* Exercise prompt: Your task is to retype every entry exactly while omitting the pictures.

* Material for this exercise:
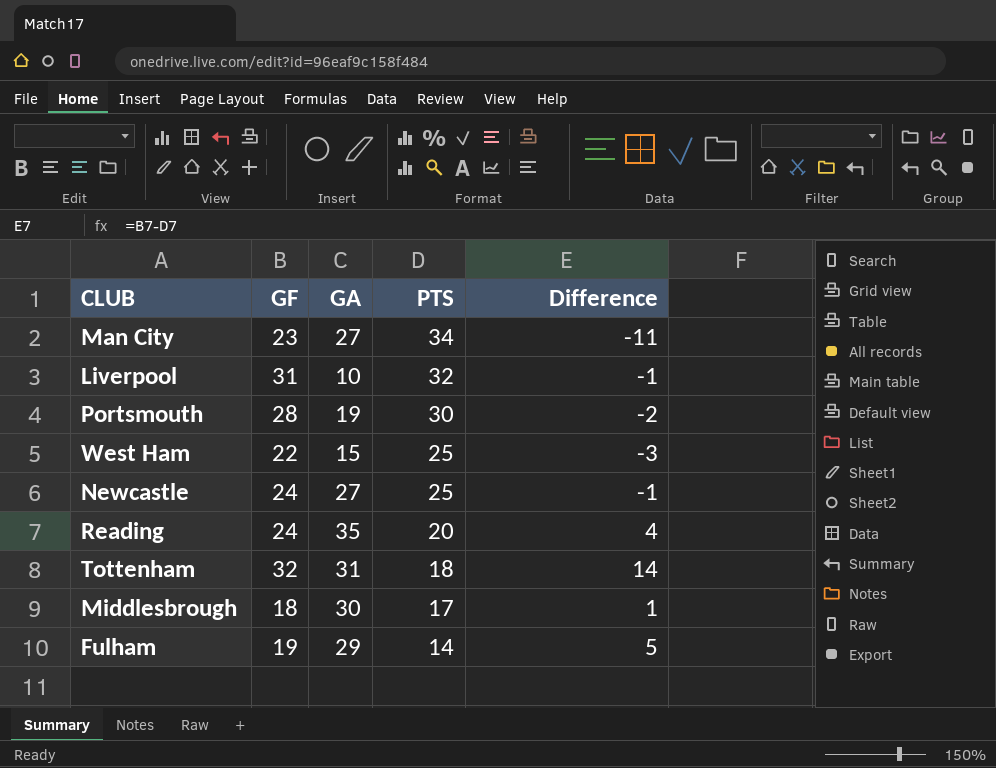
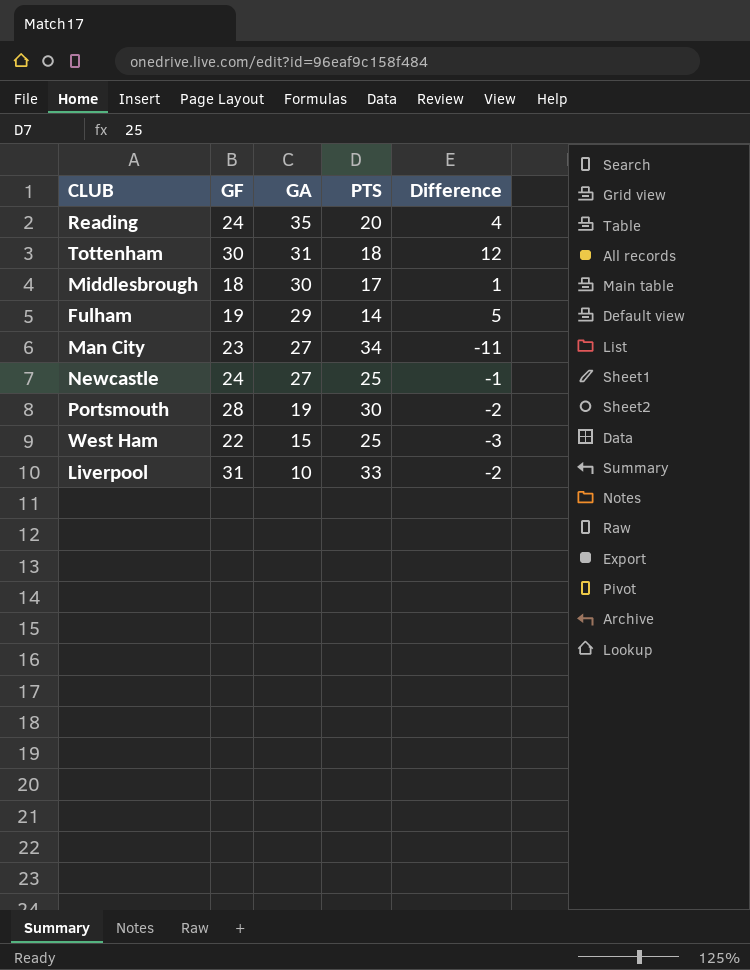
row order: PTS descending -> GA descending
Tottenham | GF: 32 -> 30
Tottenham | Difference: 14 -> 12
Liverpool | PTS: 32 -> 33
Liverpool | Difference: -1 -> -2

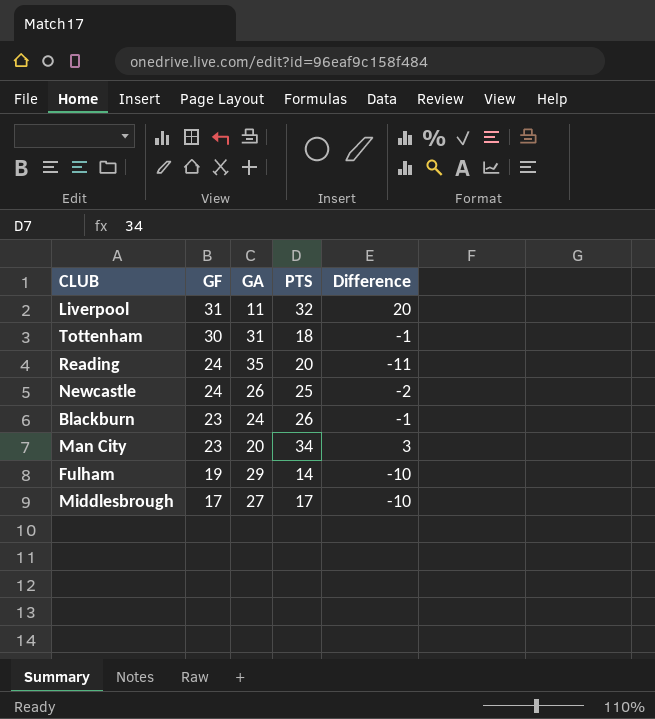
row order: GA descending -> GF descending
column Difference | formula: [GF] - [PTS] -> [GF] - [GA]
row Portsmouth: 28 | 19 | 30 | -2 -> none
row West Ham: 22 | 15 | 25 | -3 -> none
Liverpool | GA: 10 -> 11
Liverpool | PTS: 33 -> 32
Newcastle | GA: 27 -> 26
row Blackburn: none -> 23 | 24 | 26 | -1
Man City | GA: 27 -> 20
Middlesbrough | GF: 18 -> 17
Middlesbrough | GA: 30 -> 27

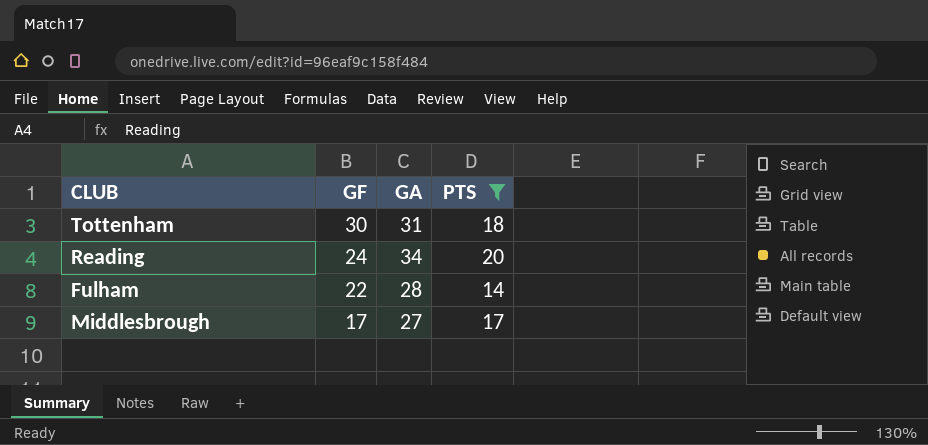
filter: none -> PTS <= 20
column Difference | formula: [GF] - [GA] -> none
Reading | GA: 35 -> 34
Fulham | GF: 19 -> 22
Fulham | GA: 29 -> 28

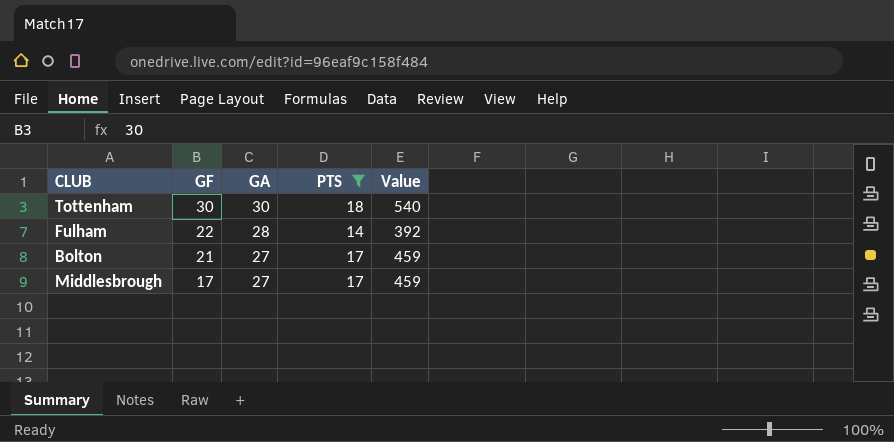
column Value | formula: none -> [GA] * [PTS]
row Reading: 24 | 34 | 20 -> none
Tottenham | GA: 31 -> 30
row Bolton: none -> 21 | 27 | 17 | 459

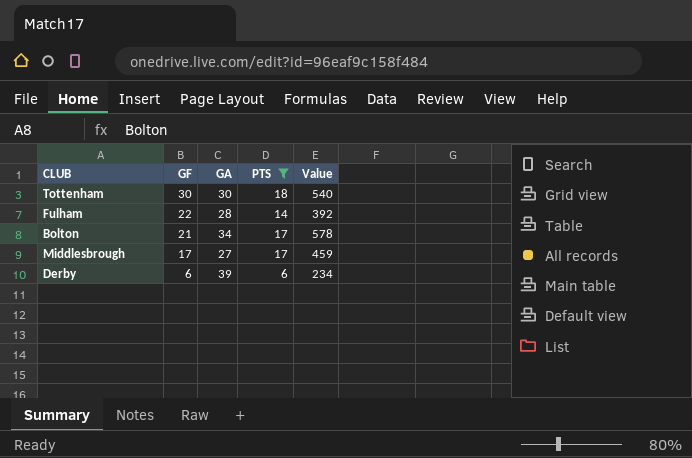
Bolton | GA: 27 -> 34
Bolton | Value: 459 -> 578
row Derby: none -> 6 | 39 | 6 | 234

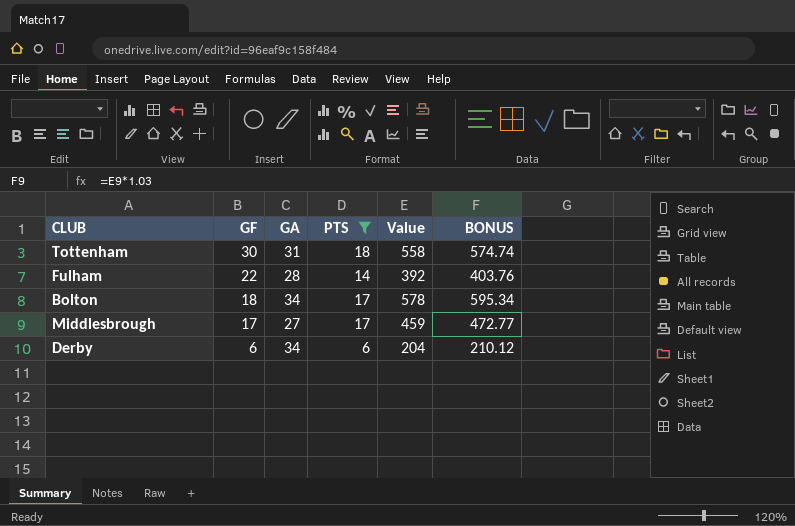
column BONUS | formula: none -> [Value] * 1.03
Tottenham | GA: 30 -> 31
Tottenham | Value: 540 -> 558
Bolton | GF: 21 -> 18
Derby | GA: 39 -> 34
Derby | Value: 234 -> 204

* Written solution:
row order: PTS descending -> GA descending
Tottenham | GF: 32 -> 30
Tottenham | Difference: 14 -> 12
Liverpool | PTS: 32 -> 33
Liverpool | Difference: -1 -> -2

row order: GA descending -> GF descending
column Difference | formula: [GF] - [PTS] -> [GF] - [GA]
row Portsmouth: 28 | 19 | 30 | -2 -> none
row West Ham: 22 | 15 | 25 | -3 -> none
Liverpool | GA: 10 -> 11
Liverpool | PTS: 33 -> 32
Newcastle | GA: 27 -> 26
row Blackburn: none -> 23 | 24 | 26 | -1
Man City | GA: 27 -> 20
Middlesbrough | GF: 18 -> 17
Middlesbrough | GA: 30 -> 27

filter: none -> PTS <= 20
column Difference | formula: [GF] - [GA] -> none
Reading | GA: 35 -> 34
Fulham | GF: 19 -> 22
Fulham | GA: 29 -> 28

column Value | formula: none -> [GA] * [PTS]
row Reading: 24 | 34 | 20 -> none
Tottenham | GA: 31 -> 30
row Bolton: none -> 21 | 27 | 17 | 459

Bolton | GA: 27 -> 34
Bolton | Value: 459 -> 578
row Derby: none -> 6 | 39 | 6 | 234

column BONUS | formula: none -> [Value] * 1.03
Tottenham | GA: 30 -> 31
Tottenham | Value: 540 -> 558
Bolton | GF: 21 -> 18
Derby | GA: 39 -> 34
Derby | Value: 234 -> 204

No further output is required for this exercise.